What's the difference between bivalve and mussel?

Bivalve


Definition:

  • (n.) A mollusk having a shell consisting of two lateral plates or valves joined together by an elastic ligament at the hinge, which is usually strengthened by prominences called teeth. The shell is closed by the contraction of two transverse muscles attached to the inner surface, as in the clam, -- or by one, as in the oyster.

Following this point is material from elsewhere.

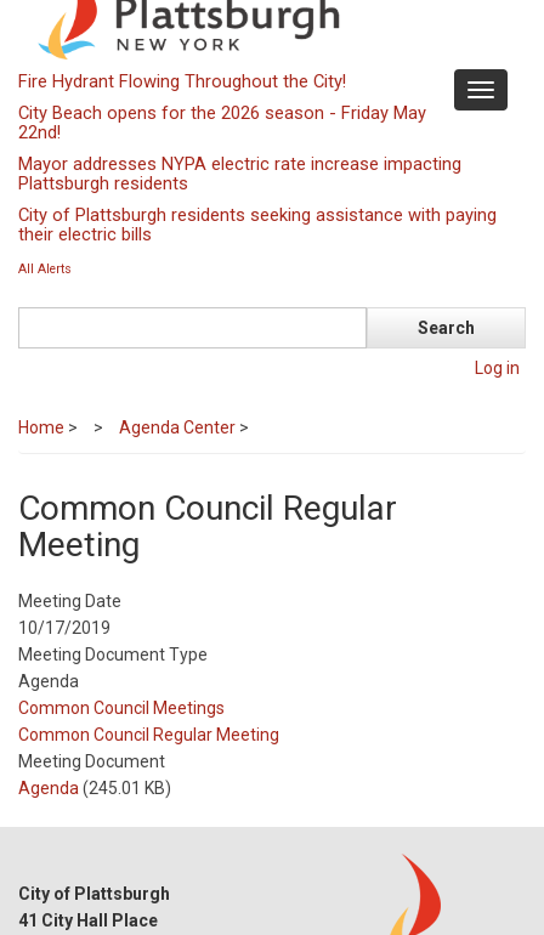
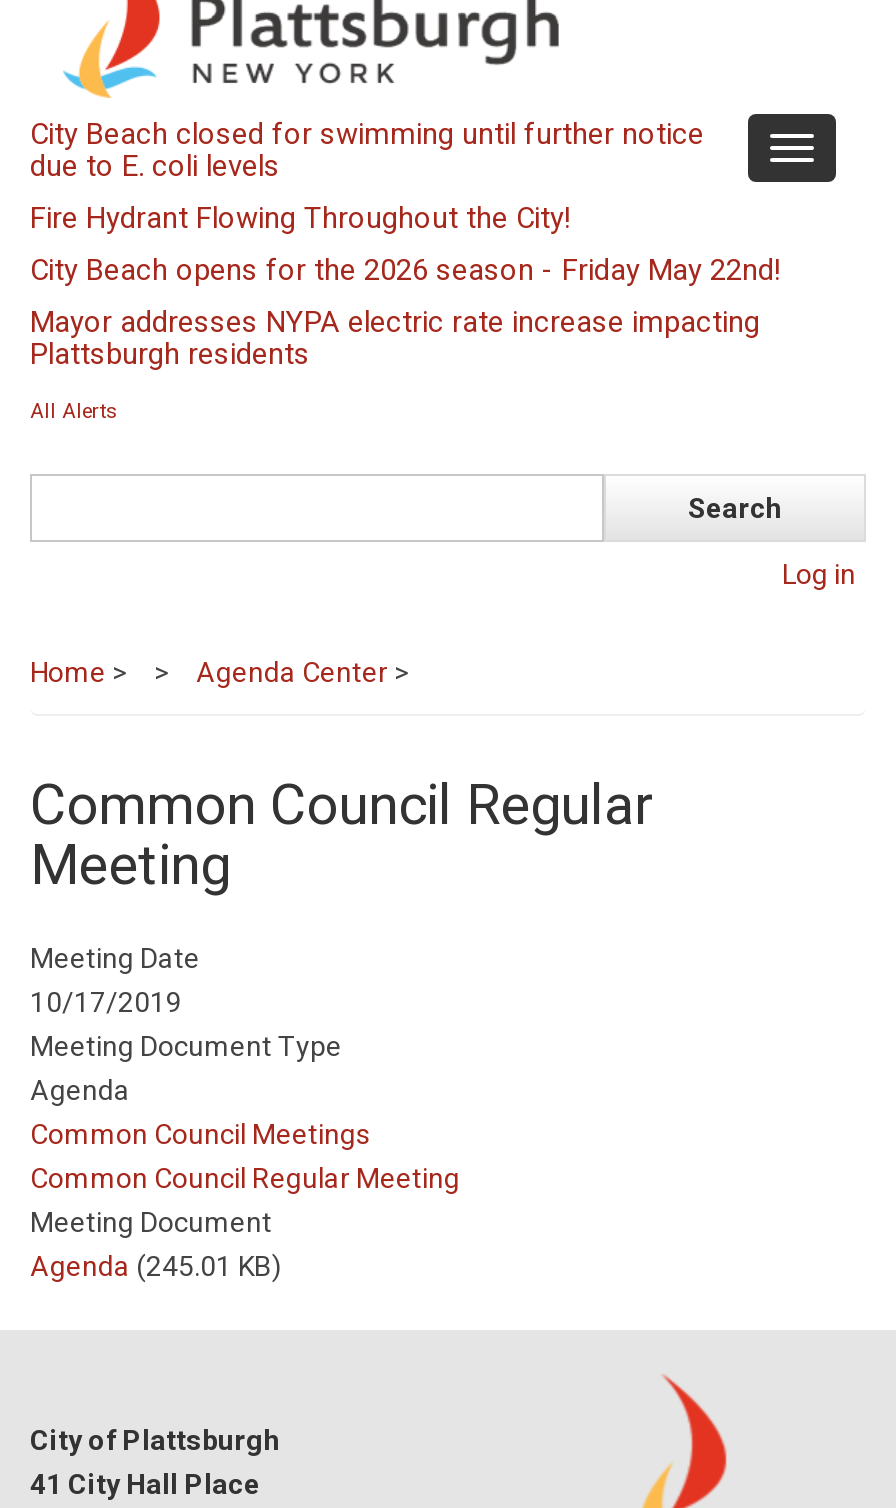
none -> [30,116,704,184] City Beach closed for swimming until further notice | due to E. coli levels
moved [18,71,346,93] -> [30,200,570,236]: Fire Hydrant Flowing Throughout the City!
moved [18,153,461,195] -> [30,304,760,372]: Mayor addresses NYPA electric rate increase impacting | Plattsburgh residents
[18,204,497,246] City of Plattsburgh residents seeking assistance with paying | their electric bills -> none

See Mollusca.
  • (n.) A pericarp in which the seed case opens or splits into two parts or valves.
  • (a.) Having two shells or valves which open and shut, as the oyster and certain seed vessels.

Example Sentences:

  • (1) Start your exploring at Bearreraig Bay, where, if you are lucky, you may find belemnites, ammonites and bivalves.
  • (2) To compare biochemical differences between bivalves with and without endosymbiotic chemoautotrophic bacteria, specimens of Solemya velum, a bivalve species known to contain bacterial endosymbionts, and the symbiont-free soft-shelled clam Mya arenaria, were collected from the same subtidal reducing sediments during October and November 1988.
  • (3) We have demonstrated that M. edulis, a marine bivalve mollusc, reacts to the vertebrate monokines interleukin-1, -6 and TNF.
  • (4) Total neutral and acidic glycosphingolipids were prepared from whole tissues of the sea-water bivalve, Meretrix lusoria, and the former preparation was further fractionated into subgroups by silicic acid column chromatography.
  • (5) The development of microparticulate food particles for marine suspension-feeders is discussed with respect to the difficulties of nutrient delivery in the aquatic environment and to feeding and digestion in crustacea and bivalve molluscs.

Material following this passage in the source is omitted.